● **RECORDS FOR THIS TASK**:

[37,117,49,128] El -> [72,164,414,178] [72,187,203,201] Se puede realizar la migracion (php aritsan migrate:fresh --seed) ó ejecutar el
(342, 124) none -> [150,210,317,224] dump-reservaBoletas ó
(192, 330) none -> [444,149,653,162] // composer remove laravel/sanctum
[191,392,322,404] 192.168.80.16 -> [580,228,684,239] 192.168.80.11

...

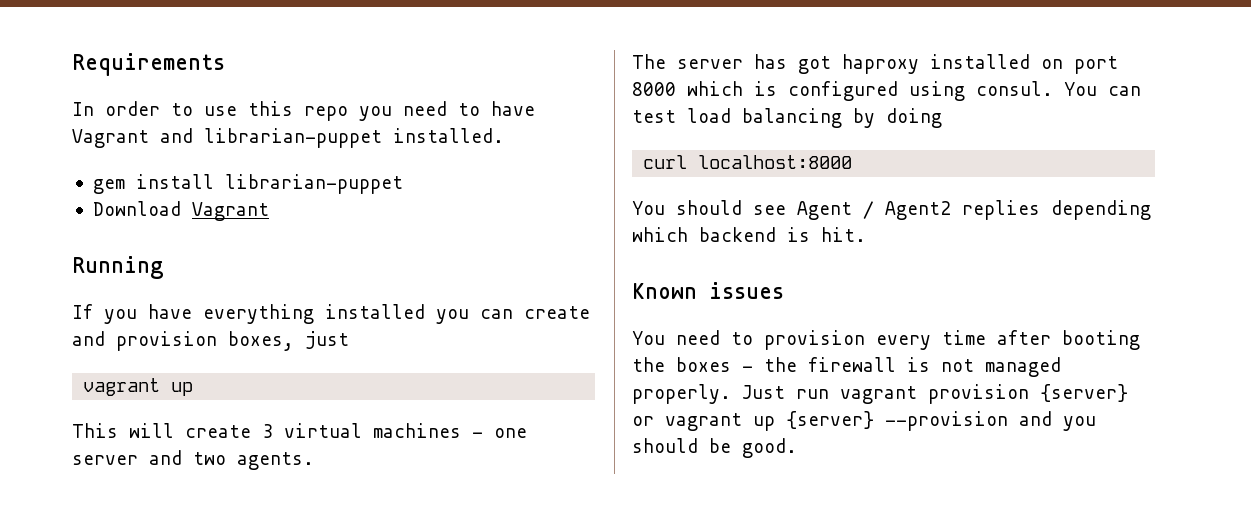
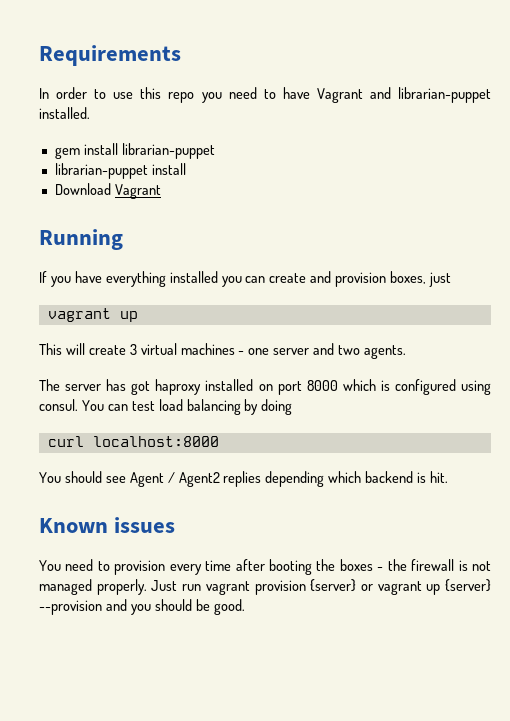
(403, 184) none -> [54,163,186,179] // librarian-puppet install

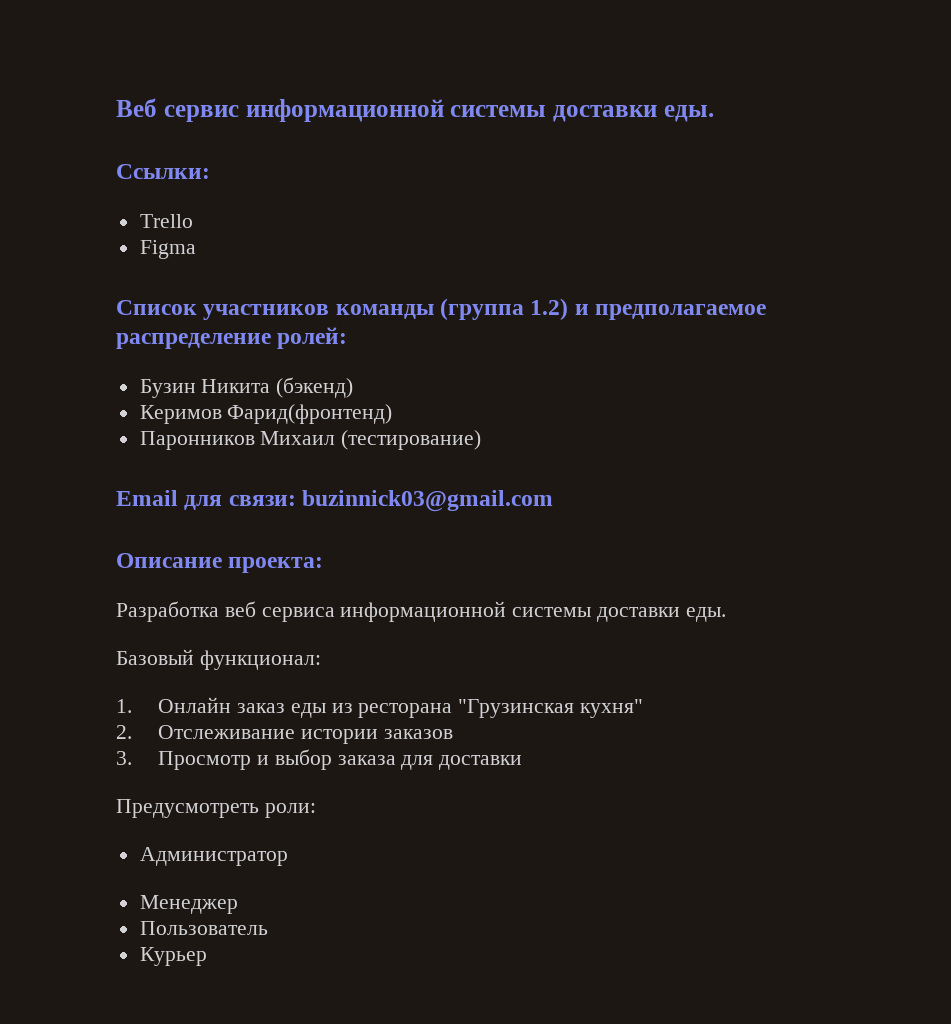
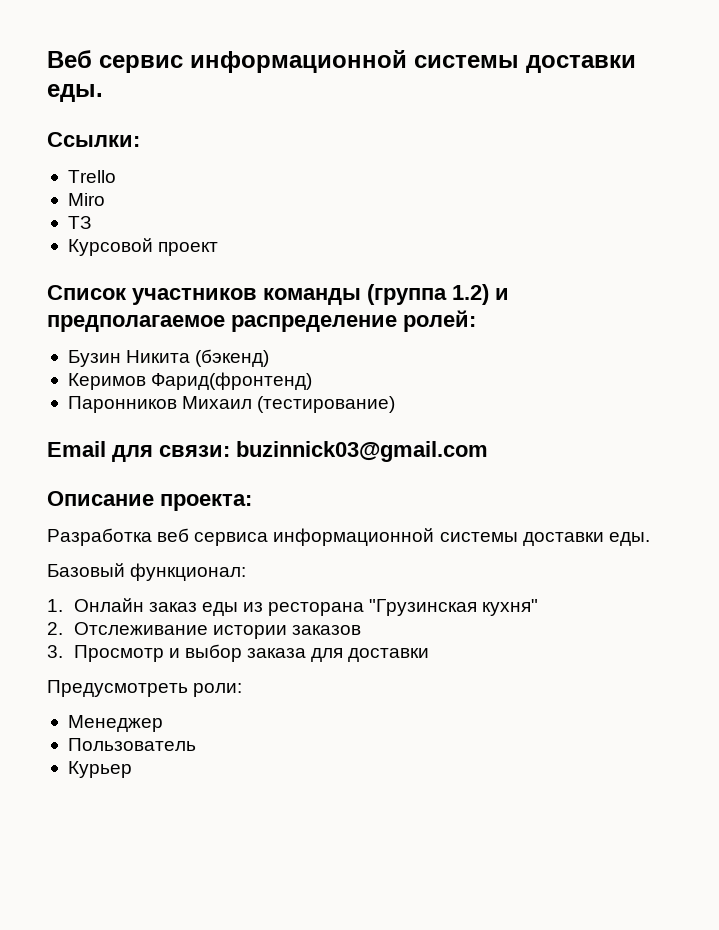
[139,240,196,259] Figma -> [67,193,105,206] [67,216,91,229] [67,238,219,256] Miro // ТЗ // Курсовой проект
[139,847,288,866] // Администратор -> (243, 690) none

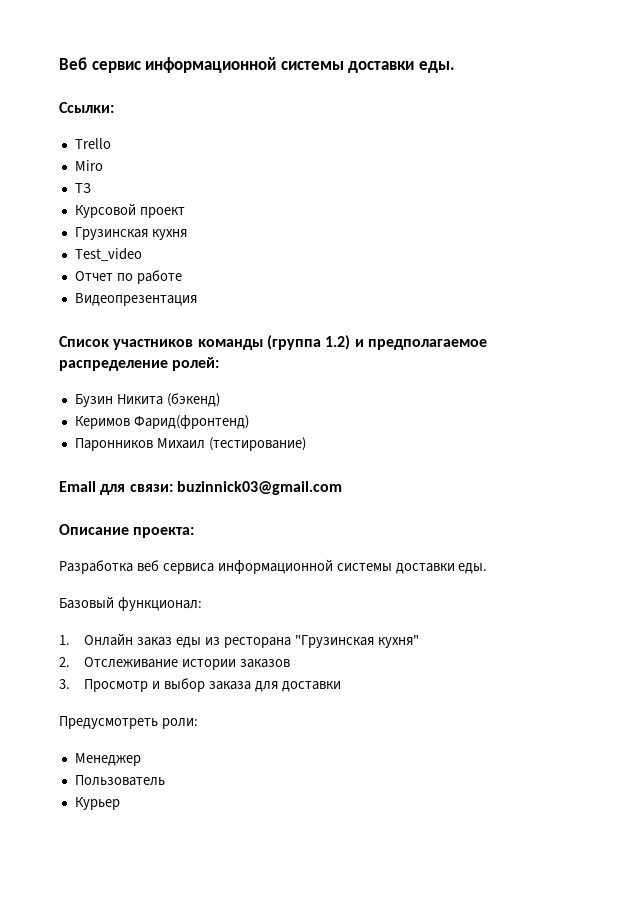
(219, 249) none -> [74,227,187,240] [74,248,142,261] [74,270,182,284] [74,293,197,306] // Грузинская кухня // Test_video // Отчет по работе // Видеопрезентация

● **EXERCISE DETAILS**: Transcribe the records above from the line holding "(342, 124) none" down to the line holding "[191,392,322,404] 192.168.80.16 ->", inclusive, without adding anything.

● **SOLUTION TO THIS EXERCISE**:
(342, 124) none -> [150,210,317,224] dump-reservaBoletas ó
(192, 330) none -> [444,149,653,162] // composer remove laravel/sanctum
[191,392,322,404] 192.168.80.16 -> [580,228,684,239] 192.168.80.11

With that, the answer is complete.